“Robert Kolej’in bizlere verdiği en önemli şeyler; kültürdü, yaşam biçimiydi, dünya görüşüydü. Orada biz; karşı düşünmeye saygı duymayı öğrendik, rasyonel düşünmeyi, irdelemeyi, tartışmayı öğrendik. Kültürün, okuyup, dinleyip belleğimize attığımız bilgilerden ibaret bilgilerden olmadığını öğrendik. Öğretim üyelerinin söylediklerini, kitapta yazılanları, irdeleyip tartışmadan doğru kabul etmenin yanlış olduğunu öğrendik. Kolejde, kendi bacaklarımızın üstünde durmayı öğrendik, özgüven kazandık.”
Kitaptaki öykülerin hiçbiri hayal ürünü değildir, yaşanmış olaylardır.
Küçüğüm, sanki yedi sekiz yaşındayım. Bizim evin önünde toz toprak içinde futbol oynuyoruz. Arkadaşlarımın çoğu biraz ilerideki teneke mahallesinden çingeneler.

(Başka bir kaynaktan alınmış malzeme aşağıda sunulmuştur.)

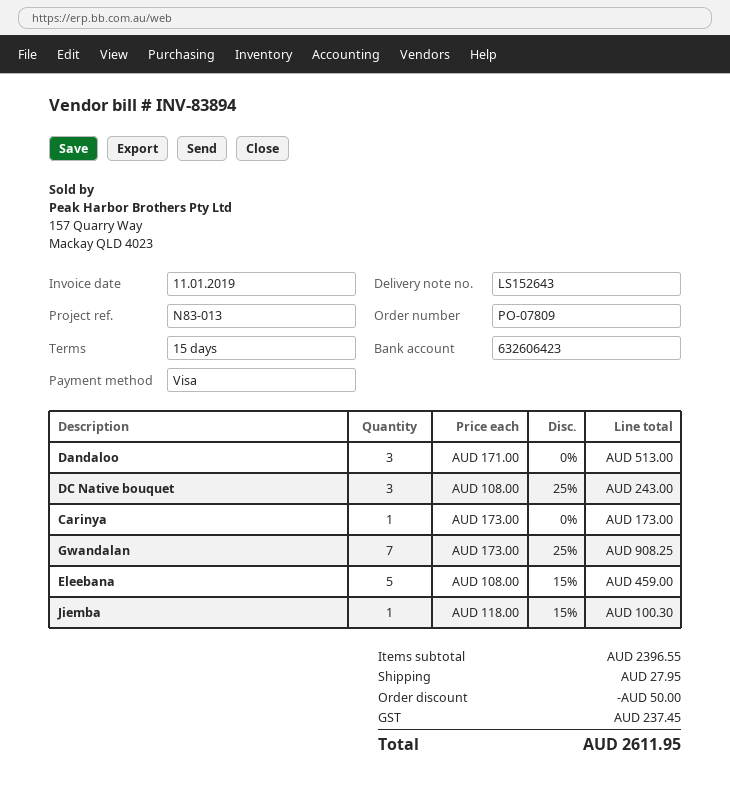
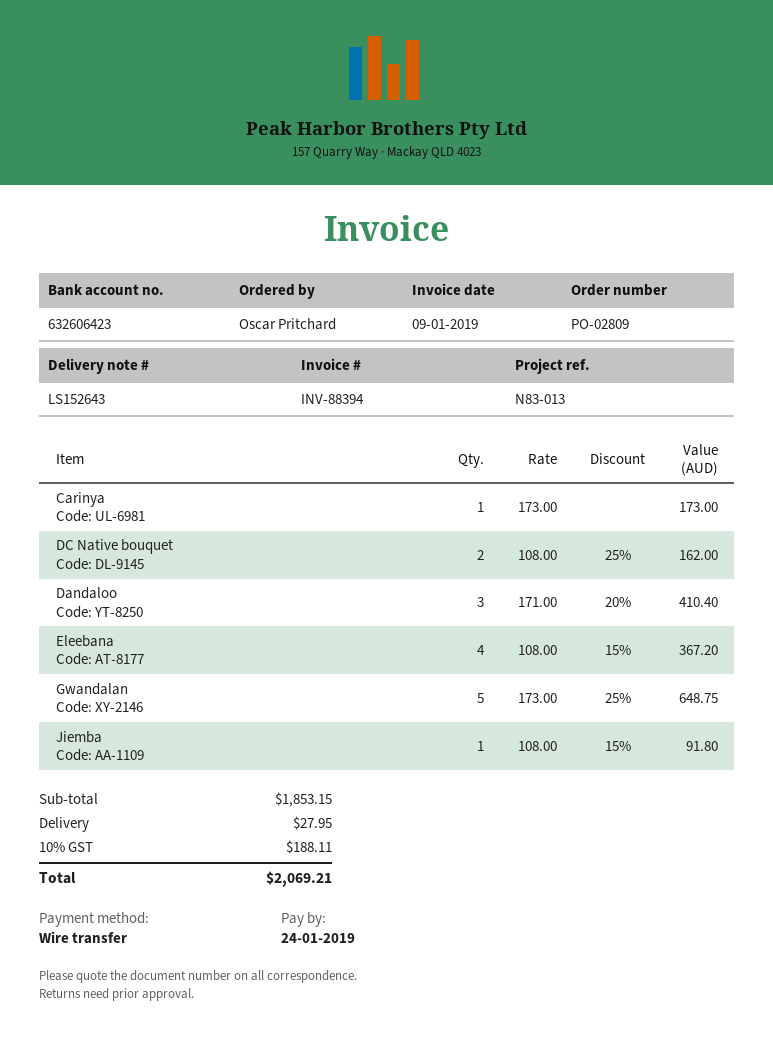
order number: PO-07809 -> PO-02809
invoice number: INV-83894 -> INV-88394
invoice date: 2019-01-11 -> 2019-01-09
payment method: Visa -> bank transfer
Dandaloo: 3 x 171.00 = 513.00 -> 3 x 171.00 - 20% = 410.40
DC Native bouquet: 3 x 108.00 - 25% = 243.00 -> 2 x 108.00 - 25% = 162.00
Gwandalan: 7 x 173.00 - 25% = 908.25 -> 5 x 173.00 - 25% = 648.75
Eleebana: 5 x 108.00 - 15% = 459.00 -> 4 x 108.00 - 15% = 367.20
Jiemba: 1 x 118.00 - 15% = 100.30 -> 1 x 108.00 - 15% = 91.80
subtotal: 2396.55 -> 1853.15
discount: 50.00 -> none
tax: 237.45 -> 188.11
total: 2611.95 -> 2069.21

Aramızdaki en iyi oyuncu Rober, Mersinli bir Musevi ailesinin oğlu. O yıllarda Çingenesi, Kürdü, Türkü, Arabı, Çerkezi, Ermenisi, Musevisi hep birlikteydik. Ayrılık gayrılık yoktu aramızda. Hepimiz Türk’tük. Yanlış anlamayın,Dikran’ın Ermeni asıllı, Mahmut’un Arap asıllı olduğunu bilirdik ama onlar da bizim kadar Türk’tü, bize öyle öğretilmişti. Keşke kardeşi kardeşe düşman edenlere karşı, kin yerine sevgiyi aşılayabilsek herkese.